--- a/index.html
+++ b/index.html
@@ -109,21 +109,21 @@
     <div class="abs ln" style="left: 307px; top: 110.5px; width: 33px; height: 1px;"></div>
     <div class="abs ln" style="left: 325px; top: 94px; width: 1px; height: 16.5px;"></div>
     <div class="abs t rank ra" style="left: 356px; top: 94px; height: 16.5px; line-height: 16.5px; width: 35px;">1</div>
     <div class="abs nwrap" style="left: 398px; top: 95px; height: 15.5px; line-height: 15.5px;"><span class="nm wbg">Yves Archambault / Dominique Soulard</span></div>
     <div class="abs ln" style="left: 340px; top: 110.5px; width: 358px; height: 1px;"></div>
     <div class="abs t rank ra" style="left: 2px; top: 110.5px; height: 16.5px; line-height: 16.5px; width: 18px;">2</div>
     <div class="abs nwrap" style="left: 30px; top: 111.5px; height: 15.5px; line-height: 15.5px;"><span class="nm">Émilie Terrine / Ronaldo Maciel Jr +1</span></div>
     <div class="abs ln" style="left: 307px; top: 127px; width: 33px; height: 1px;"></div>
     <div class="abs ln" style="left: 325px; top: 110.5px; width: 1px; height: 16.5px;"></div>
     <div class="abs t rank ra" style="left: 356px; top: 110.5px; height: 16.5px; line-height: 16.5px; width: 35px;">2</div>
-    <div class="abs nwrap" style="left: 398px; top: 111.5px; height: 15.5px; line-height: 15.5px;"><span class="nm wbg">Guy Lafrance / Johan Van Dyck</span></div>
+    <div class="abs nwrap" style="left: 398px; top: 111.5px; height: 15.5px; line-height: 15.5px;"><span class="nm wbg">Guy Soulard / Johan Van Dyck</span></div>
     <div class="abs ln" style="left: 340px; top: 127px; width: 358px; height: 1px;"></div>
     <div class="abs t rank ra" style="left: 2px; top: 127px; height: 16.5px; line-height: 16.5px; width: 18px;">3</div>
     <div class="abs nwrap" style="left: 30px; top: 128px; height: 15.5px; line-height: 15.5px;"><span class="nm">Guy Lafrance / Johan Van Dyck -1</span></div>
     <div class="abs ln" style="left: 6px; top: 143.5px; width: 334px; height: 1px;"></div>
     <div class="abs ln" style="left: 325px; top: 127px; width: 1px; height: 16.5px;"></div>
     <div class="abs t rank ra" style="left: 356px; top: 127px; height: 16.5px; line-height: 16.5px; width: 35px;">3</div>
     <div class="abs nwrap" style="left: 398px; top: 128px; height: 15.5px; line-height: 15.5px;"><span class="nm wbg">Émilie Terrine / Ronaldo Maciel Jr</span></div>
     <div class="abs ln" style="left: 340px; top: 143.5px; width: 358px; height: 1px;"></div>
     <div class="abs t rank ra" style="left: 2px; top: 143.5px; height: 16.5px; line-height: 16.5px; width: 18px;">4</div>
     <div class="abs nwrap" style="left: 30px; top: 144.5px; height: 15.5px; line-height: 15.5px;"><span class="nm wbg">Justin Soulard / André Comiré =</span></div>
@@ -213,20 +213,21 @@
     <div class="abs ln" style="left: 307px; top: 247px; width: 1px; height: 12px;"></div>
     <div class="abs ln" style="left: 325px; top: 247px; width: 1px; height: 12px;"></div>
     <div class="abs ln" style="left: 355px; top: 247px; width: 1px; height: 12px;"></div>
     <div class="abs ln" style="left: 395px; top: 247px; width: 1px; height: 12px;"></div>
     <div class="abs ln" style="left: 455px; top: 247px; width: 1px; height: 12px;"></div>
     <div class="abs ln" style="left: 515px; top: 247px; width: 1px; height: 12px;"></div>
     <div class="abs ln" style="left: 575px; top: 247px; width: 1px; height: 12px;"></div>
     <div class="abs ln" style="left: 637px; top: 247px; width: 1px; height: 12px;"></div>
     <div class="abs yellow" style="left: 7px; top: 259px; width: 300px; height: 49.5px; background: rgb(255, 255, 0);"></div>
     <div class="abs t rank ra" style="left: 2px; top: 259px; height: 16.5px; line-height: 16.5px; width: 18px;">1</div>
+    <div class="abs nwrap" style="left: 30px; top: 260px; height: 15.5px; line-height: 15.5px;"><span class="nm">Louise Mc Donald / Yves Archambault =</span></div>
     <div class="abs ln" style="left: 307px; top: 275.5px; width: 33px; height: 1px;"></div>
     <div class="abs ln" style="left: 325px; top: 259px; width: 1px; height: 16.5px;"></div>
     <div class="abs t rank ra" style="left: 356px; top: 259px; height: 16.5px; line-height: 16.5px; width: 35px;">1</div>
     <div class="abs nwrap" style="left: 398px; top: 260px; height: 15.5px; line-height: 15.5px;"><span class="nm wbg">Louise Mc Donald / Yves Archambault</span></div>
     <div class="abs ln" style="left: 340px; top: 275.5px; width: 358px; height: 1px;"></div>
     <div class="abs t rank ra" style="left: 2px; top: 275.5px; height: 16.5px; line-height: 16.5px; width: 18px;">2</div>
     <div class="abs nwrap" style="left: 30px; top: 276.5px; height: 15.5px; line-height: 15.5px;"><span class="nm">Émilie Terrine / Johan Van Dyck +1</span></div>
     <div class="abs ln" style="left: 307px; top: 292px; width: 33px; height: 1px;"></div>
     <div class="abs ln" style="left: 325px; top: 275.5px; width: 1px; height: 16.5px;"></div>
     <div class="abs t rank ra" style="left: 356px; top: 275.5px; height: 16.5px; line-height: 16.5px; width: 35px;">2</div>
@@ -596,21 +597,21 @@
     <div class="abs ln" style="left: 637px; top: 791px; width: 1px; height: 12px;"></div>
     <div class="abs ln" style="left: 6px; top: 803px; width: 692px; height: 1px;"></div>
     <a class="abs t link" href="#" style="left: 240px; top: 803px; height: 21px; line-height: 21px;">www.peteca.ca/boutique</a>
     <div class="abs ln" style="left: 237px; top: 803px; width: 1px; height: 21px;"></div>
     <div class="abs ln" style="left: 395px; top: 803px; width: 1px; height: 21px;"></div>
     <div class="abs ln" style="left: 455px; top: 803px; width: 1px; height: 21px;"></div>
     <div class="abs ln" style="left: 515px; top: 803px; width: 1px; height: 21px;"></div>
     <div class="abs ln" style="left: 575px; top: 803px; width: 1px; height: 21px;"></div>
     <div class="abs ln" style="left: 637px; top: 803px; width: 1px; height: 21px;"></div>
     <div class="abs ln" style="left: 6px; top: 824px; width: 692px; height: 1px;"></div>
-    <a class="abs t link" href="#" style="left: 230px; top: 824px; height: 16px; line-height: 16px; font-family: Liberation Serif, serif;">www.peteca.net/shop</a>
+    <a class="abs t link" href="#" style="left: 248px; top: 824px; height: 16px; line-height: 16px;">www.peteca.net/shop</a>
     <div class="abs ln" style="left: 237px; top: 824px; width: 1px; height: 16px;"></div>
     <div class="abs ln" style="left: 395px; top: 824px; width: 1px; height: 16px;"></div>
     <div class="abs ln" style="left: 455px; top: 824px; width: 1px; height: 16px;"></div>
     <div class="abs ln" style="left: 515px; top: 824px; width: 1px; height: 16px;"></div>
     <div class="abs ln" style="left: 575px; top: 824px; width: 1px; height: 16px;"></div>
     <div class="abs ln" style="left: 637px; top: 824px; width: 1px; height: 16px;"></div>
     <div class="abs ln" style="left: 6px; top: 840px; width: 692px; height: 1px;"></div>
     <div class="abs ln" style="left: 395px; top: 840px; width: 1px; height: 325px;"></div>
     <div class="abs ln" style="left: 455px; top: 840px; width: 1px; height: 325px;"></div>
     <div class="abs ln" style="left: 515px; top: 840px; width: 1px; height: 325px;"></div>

◆ ◆ ◆ ◆

# [Try it]
The expected response is the material above given again line by line, from its first line to the line holding "356px; top: 94px;", inclusive.

# [Response area]
--- a/index.html
+++ b/index.html
@@ -109,21 +109,21 @@
     <div class="abs ln" style="left: 307px; top: 110.5px; width: 33px; height: 1px;"></div>
     <div class="abs ln" style="left: 325px; top: 94px; width: 1px; height: 16.5px;"></div>
     <div class="abs t rank ra" style="left: 356px; top: 94px; height: 16.5px; line-height: 16.5px; width: 35px;">1</div>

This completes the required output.